Where do you do most of your writing?

I have a study, with a window overlooking the garden - vital for window-staring. Writers, without doubt, do more staring out of windows than any other profession - and my dog's bed beneath my desk.

What book are you reading at the moment?

I am reading Snow Blind by Ragnar Jonasson, who was wonderful to listen to, and the book is brilliant. I saw him on a panel at Crimefest, an annual crime writers' convention in Bristol, and he spoke so beautifully about Iceland and this small village cut off from the rest of the country by heavy snowfall, where nasty things begin happening to the inhabitants. The book is translated by Quentin Bates, who is a lovely man as well.

Do you use social media (facebook, twitter, instagram etc) to engage with your audience, do you think it helps sales and do you find it fun or a chore?

Yes, I use all of the above, and have even signed up to Periscope, the new video sharing platform, and have just started using Pinterest as well. I love social media. I don't use it specifically to sell books, though I will often share exciting news or lovely reviews. But the 'buy my book, buy my book' thing is too pushy for me; I'm the type of person who runs out of shops if a shop assistant starts to approach me. Social media is an amazing way to engage with readers and other writers. I've met so many wonderful writers through Twitter, many of whom are now dear friends and provide a valuable support network. Likewise with readers and book bloggers. Many I've met in real life and I now count as friends. I reply to every tweet or Facebook comment made to me, and will often happily sit at my desk and natter away to people for hours. 

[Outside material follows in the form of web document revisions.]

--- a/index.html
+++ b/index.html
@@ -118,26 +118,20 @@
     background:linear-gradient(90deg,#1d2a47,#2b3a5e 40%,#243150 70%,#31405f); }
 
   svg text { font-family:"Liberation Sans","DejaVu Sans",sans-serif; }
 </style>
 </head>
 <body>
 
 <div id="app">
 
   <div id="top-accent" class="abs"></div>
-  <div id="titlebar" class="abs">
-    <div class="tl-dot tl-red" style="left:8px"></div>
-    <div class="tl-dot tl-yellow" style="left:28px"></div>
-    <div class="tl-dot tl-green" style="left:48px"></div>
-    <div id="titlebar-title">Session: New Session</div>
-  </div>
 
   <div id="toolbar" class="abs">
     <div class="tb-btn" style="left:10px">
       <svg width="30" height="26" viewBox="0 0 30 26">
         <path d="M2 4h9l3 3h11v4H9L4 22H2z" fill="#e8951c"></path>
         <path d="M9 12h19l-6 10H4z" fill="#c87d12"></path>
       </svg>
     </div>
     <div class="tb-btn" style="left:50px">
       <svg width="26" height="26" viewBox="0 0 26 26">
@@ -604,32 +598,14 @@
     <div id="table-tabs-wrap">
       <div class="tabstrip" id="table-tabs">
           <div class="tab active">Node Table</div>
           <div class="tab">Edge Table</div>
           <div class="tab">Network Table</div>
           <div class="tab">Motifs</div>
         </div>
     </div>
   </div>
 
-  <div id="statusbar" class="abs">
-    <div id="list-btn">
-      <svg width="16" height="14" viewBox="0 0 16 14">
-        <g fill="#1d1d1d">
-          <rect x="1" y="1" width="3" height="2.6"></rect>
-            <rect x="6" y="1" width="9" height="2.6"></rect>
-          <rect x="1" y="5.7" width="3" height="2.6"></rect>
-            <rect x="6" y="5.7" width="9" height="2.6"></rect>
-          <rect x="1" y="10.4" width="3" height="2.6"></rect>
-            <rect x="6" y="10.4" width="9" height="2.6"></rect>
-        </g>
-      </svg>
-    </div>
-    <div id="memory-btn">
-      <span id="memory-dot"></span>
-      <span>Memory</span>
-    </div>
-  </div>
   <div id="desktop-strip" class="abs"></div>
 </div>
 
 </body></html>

I'm very true to my online persona. I don't believe in creating some false idea of myself. If I'm tweeting about swapping Tunnock's Tea Cakes for my supper, that's because I have. The way I see it, if someone enjoys my company on social media they might well check out my books, if they then think the book looks interesting or the reviews entice them, they can decide whether or not to read it. I don't write to sell books, I write because I love writing and I love the idea of readers enjoying my stories. If I happen to sell books at the same time, then great, but it's not the be all and end all.
Do you own an e-reader? and do you prefer to read digital or paper copy?

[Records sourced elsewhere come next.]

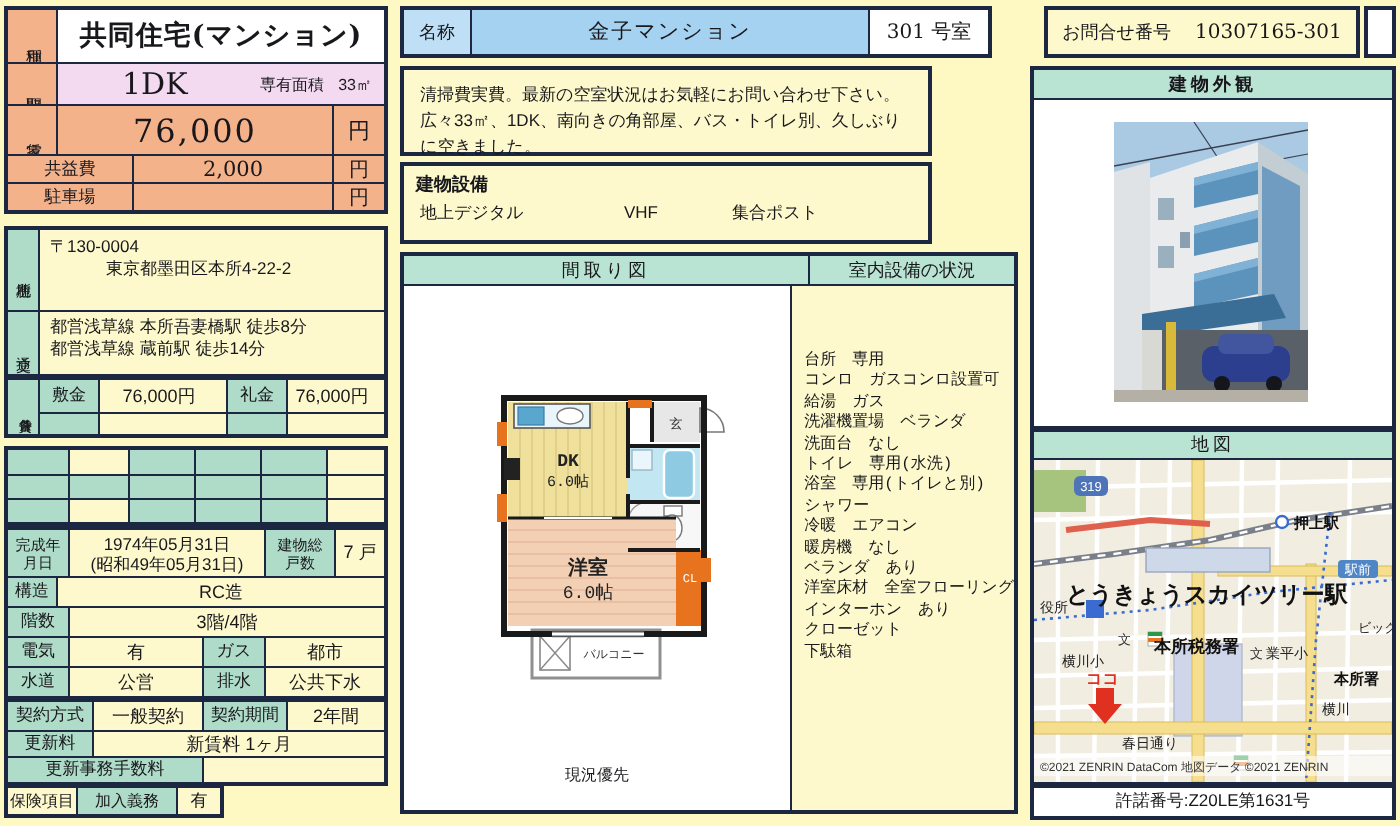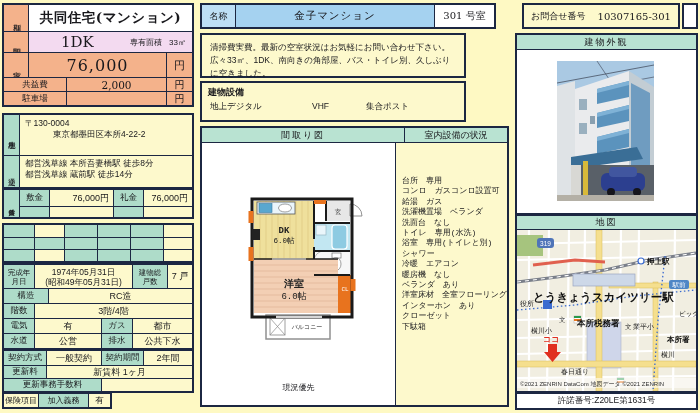--- a/index.html
+++ b/index.html
@@ -13,21 +13,21 @@
   .teal{background:#aedcc9;}
   .yellow{background:#fdf9cc;}
   .salmon{background:#f4b28b;}
   .lavender{background:#f3daf0;}
   .blue{background:#a5d2f0;}
   .bluelab{background:#bedff5;}
   .white{background:#ffffff;}
   .serif{font-family:"DejaVu Serif","Liberation Serif",serif;}
   .vlab{writing-mode:vertical-rl;text-orientation:upright;line-height:1;}
   .hdr{background:#b9e3d2;border-bottom:1px solid #1c2742;display:flex;align-items:center;justify-content:center;font-size:9px;letter-spacing:2px;}
-  .txt-r{justify-content:flex-end;}
+  .txt-r{justify-content:center;}
   .eq-item{font-size:8px;line-height:10.4px;padding-left:6px;white-space:nowrap;}
 </style>
 </head>
 <body>
 
 <div id="page">
 
   <div class="block" style="left:2px;top:3px;width:192px;">
     <div class="row first" style="height:26px;">
       <div class="cell first salmon" style="width:24px;">
@@ -168,21 +168,21 @@
         <div style="font-size:8.5px;line-height:10px;">(昭和49年05月31日)</div>
       </div>
       <div class="cell teal" style="width:35px;padding:0 3px;">
           <span style="font-size:7.5px;word-break:break-all;text-align:center;line-height:9px;">建物総戸数</span>
         </div>
       <div class="cell yellow" style="flex:1;">
           <span style="font-size:9px;">7 戸</span>
         </div>
     </div>
     <div class="row" style="height:15px;">
-      <div class="cell first teal" style="width:44px;">
+      <div class="cell first teal" style="width:24px;">
           <span style="font-size:8.5px;">構造</span>
         </div>
       <div class="cell yellow" style="flex:1;">
           <span style="font-size:9px;">RC造</span>
         </div>
     </div>
     <div class="row" style="height:15px;">
       <div class="cell first teal" style="width:30px;">
           <span style="font-size:8.5px;">階数</span>
         </div>
@@ -411,21 +411,21 @@
       </div>
     </div>
   </div>
 
   <div class="block yellow" style="left:522px;top:3px;width:158px;height:26px;display:flex;align-items:center;justify-content:center;gap:12px;">
     <span style="font-size:9px;">お問合せ番号</span>
     <span class="serif" style="font-size:10px;">10307165-301</span>
   </div>
   <div class="block white" style="left:682px;top:3px;width:16px;height:26px;"></div>
 
-  <div class="block" style="left:515px;top:33px;width:183px;height:181px;">
+  <div class="block" style="left:515px;top:33px;width:183px;height:181px;font-weight:bold;">
     <div class="hdr" style="height:14px;">
         <span>建物外観</span>
       </div>
     <div class="white" style="height:163px;position:relative;">
       <svg style="position:absolute;left:40px;top:11px;" width="97" height="140" viewBox="0 0 97 140">
         <rect width="97" height="140" fill="#aac9e3"></rect>
         <line x1="0" y1="22" x2="97" y2="4" stroke="#3a4050" stroke-width="0.7"></line>
         <line x1="0" y1="34" x2="97" y2="16" stroke="#3a4050" stroke-width="0.6"></line>
         <line x1="40" y1="0" x2="60" y2="30" stroke="#3a4050" stroke-width="0.6"></line>
         <polygon points="0,25 18,20 18,140 0,140" fill="#dfe3e6"></polygon>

I do have a kindle, but I passed it down to my middle daughter who reads far too quickly and as many books as she can, so it suits her as she can have hundreds of books at her fingertips. I just didn't take to reading books in digital format. I like the weight and feel of books. I also like the smell of them. I spend so much of my time looking at computer screens or my phone screen that paper is a welcome relief!

Do you dream in colour?

Well, that's an interesting question. I'm not sure, but my instinct is to say yes. I LOVE dreaming. When I've had one of those dreams that you think are real, and you feel fear or desire or love or sadness, I wake up feeling energised. Sometimes, with a particularly good dream, I'll lie there after waking and try hard to get back to it. So, I'm going to say yes, I dream in colour, with surround sound and 3-d special effects, too. I hope I dream tonight, now!

If reading and writing were banned, what would you do instead?

Campaign for reading and writing to be legalised? Or set up an animal rescue centre? Or work for a children's charity? Or maybe act or paint? Or go into politics? Or be a chef... There are lots of things I would do and lots of things I'd still like to do. Life is a one-way adventure and the more you can cram into it the better.

What is your ideal holiday? 

I am a skiing freak, so it would be that. Up a mountain with my family, the sun glinting off the snow, navy skies, a slope with half a metre of fresh powder and a bottle of wine, a roaring fire and a good book waiting for me at the end of the day. Perfect.

Fabulous answers, and can't wait to read the new book (though I'll have to, as being such an author groupie I seem to gather books faster than I can read them!)